I think the main reason Secret of Monkey Island got a Special Edition makeover was because it didn't have voiceovers. Most of the other old LucasArts games do - Sam and Max, Indiana Jones and the Fate of Atlantis, Day of the Tentacle, The Dig, even LOOM - which is mentioned in SoMI - has a CD voice talkie version (which I have !)
I think the most likely choice for another Special Edition is LeChuck's Revenge, because that hasn't had a voice version either.
I see - that may be because you didn't do anything that caught Max's attention, and he didn't dispatch a team of giant battle robots to resolve the issue
Leonard's treatment was quite painful on the person level, though.
Thinking of this, since Telltale's specialty is making actually good games of licensed properties, how about a LEXX adventure?
Who would you get to play Xev?
Nah, I live in a 3rd World Country: We produce the materials for build the giant robots. At the end, it was better for us :P
It must just be me, but I don't see anything all that controversial or mature about the seasons or Hit the Road. The latter especially because I played it when I was ten at most.

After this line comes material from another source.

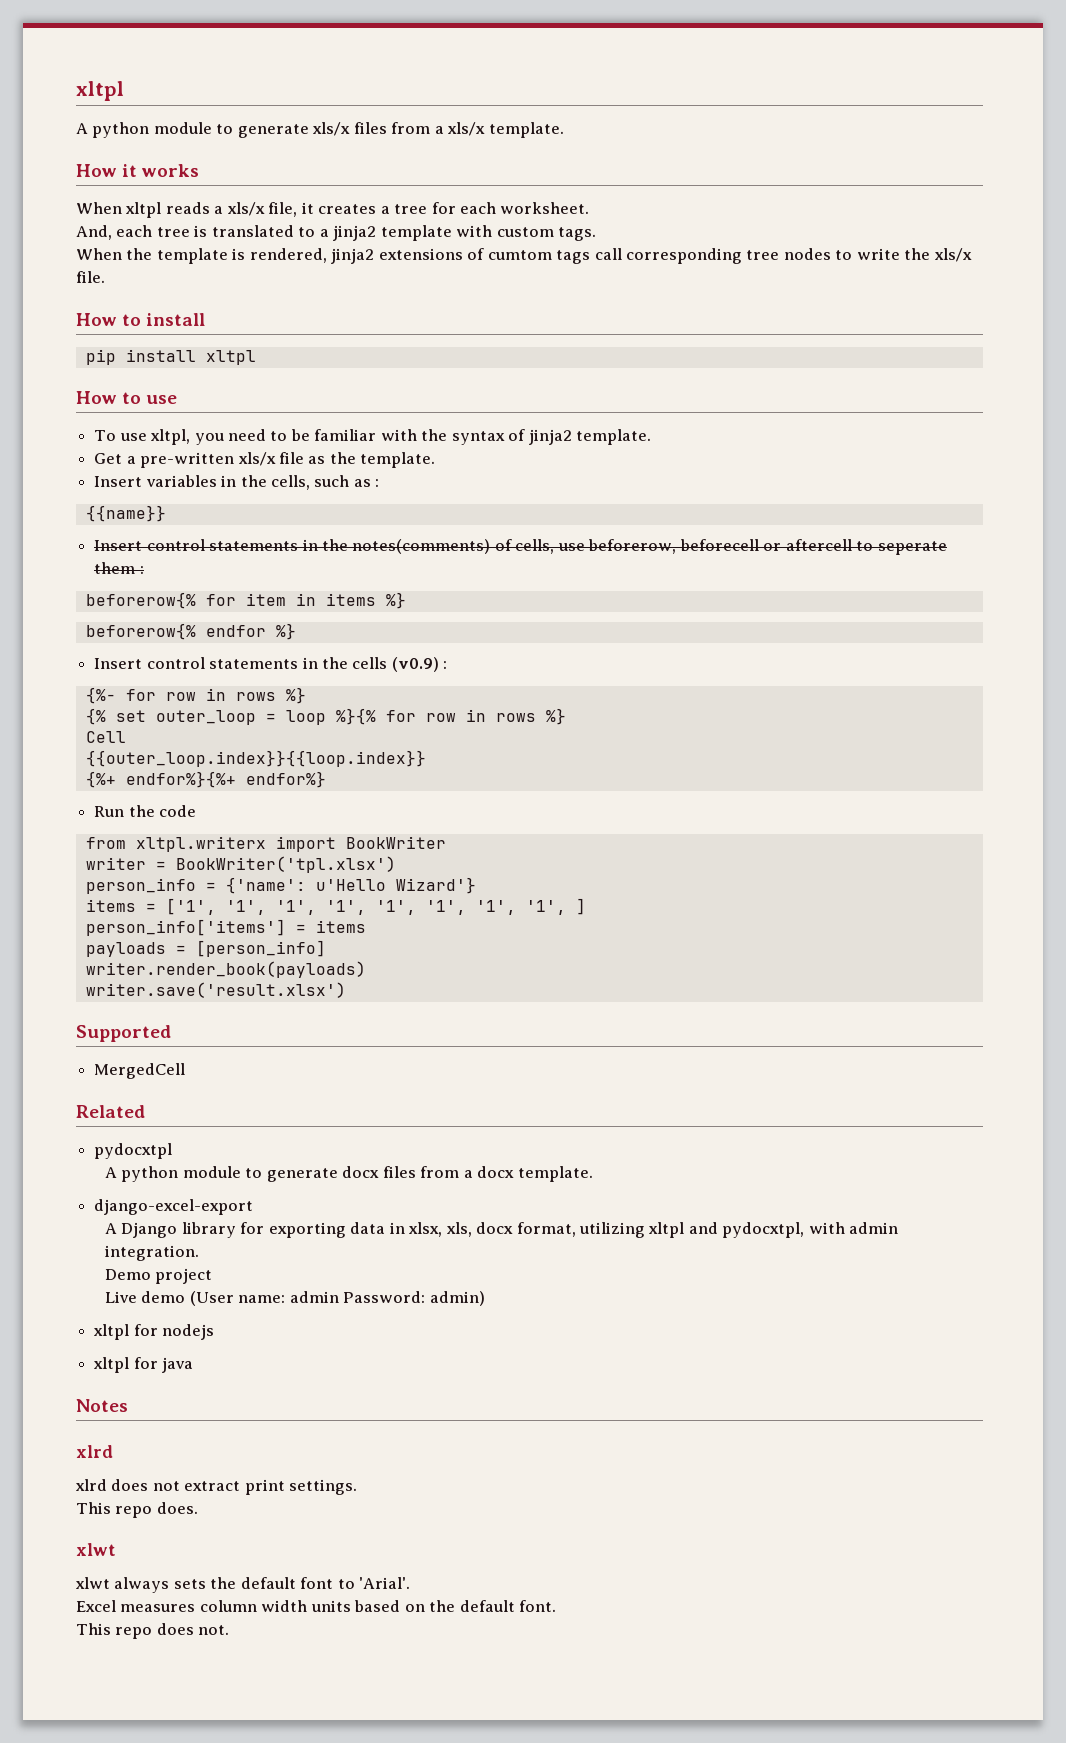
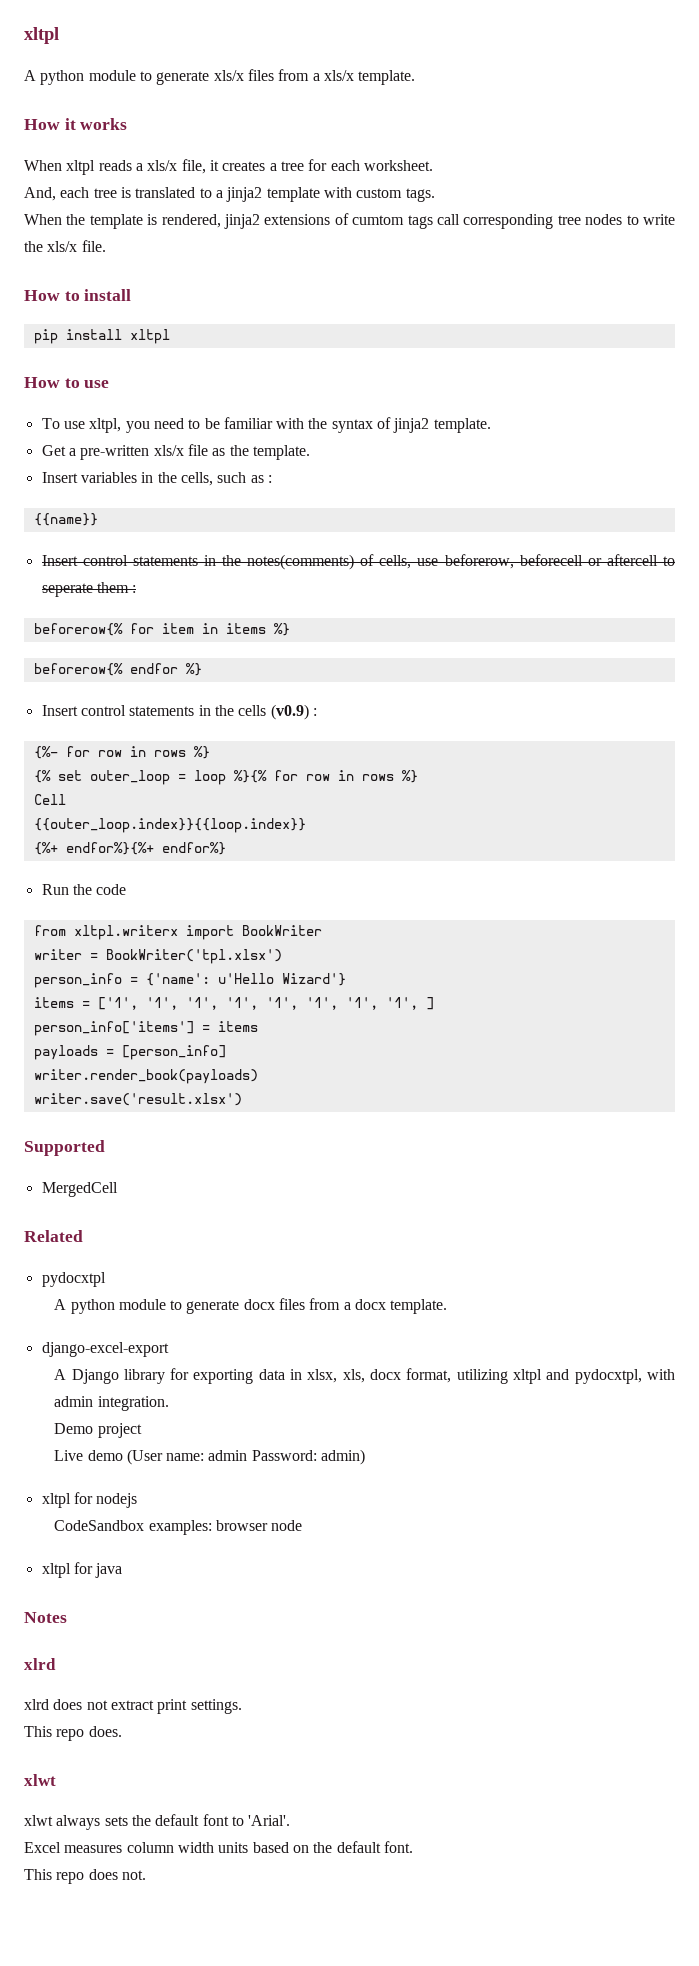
+ CodeSandbox examples: browser node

I think that Hit the Road is nestled between Seasons One and Two in terms of quality, and I see nothing about either that would require a "mature" audience. Reading some of these comments reminds me about the immature kind of content LucasArts fans are used to, to the point that simply SEEING a skull is considered gruesome. I mean, looking at Hit the Road, there is really nothing there TO water down, from my perspective.
Hit the Road's jokes on the other hand seem more like outbursts from truly crazy characters. The whole world seems stranger and not as predictable.